→ Prompt
Across all the entries below, how many lines mention the string "ongoing"? Respond with a single number.

→ Exercise data
--- START ---

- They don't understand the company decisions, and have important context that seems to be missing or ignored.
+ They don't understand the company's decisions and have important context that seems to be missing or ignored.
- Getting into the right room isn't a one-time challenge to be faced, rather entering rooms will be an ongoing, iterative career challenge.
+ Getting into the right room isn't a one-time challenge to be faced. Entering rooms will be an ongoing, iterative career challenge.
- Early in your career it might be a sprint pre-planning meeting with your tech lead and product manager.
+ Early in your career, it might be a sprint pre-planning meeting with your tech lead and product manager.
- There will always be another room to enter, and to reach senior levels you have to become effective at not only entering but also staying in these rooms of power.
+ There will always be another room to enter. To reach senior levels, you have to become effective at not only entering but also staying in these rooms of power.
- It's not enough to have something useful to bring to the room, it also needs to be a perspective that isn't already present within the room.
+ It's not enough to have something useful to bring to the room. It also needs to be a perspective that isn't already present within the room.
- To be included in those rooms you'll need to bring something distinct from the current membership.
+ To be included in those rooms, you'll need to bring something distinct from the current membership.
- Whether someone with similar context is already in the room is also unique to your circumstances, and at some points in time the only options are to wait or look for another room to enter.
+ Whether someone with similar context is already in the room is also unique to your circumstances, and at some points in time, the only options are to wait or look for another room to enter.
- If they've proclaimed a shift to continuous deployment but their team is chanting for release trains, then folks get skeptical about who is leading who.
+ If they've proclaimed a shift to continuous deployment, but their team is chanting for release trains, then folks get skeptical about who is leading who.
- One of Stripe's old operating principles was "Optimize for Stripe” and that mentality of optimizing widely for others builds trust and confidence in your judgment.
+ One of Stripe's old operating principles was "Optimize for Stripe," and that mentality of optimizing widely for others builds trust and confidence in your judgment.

--- END ---

→ Solution for this exercise
2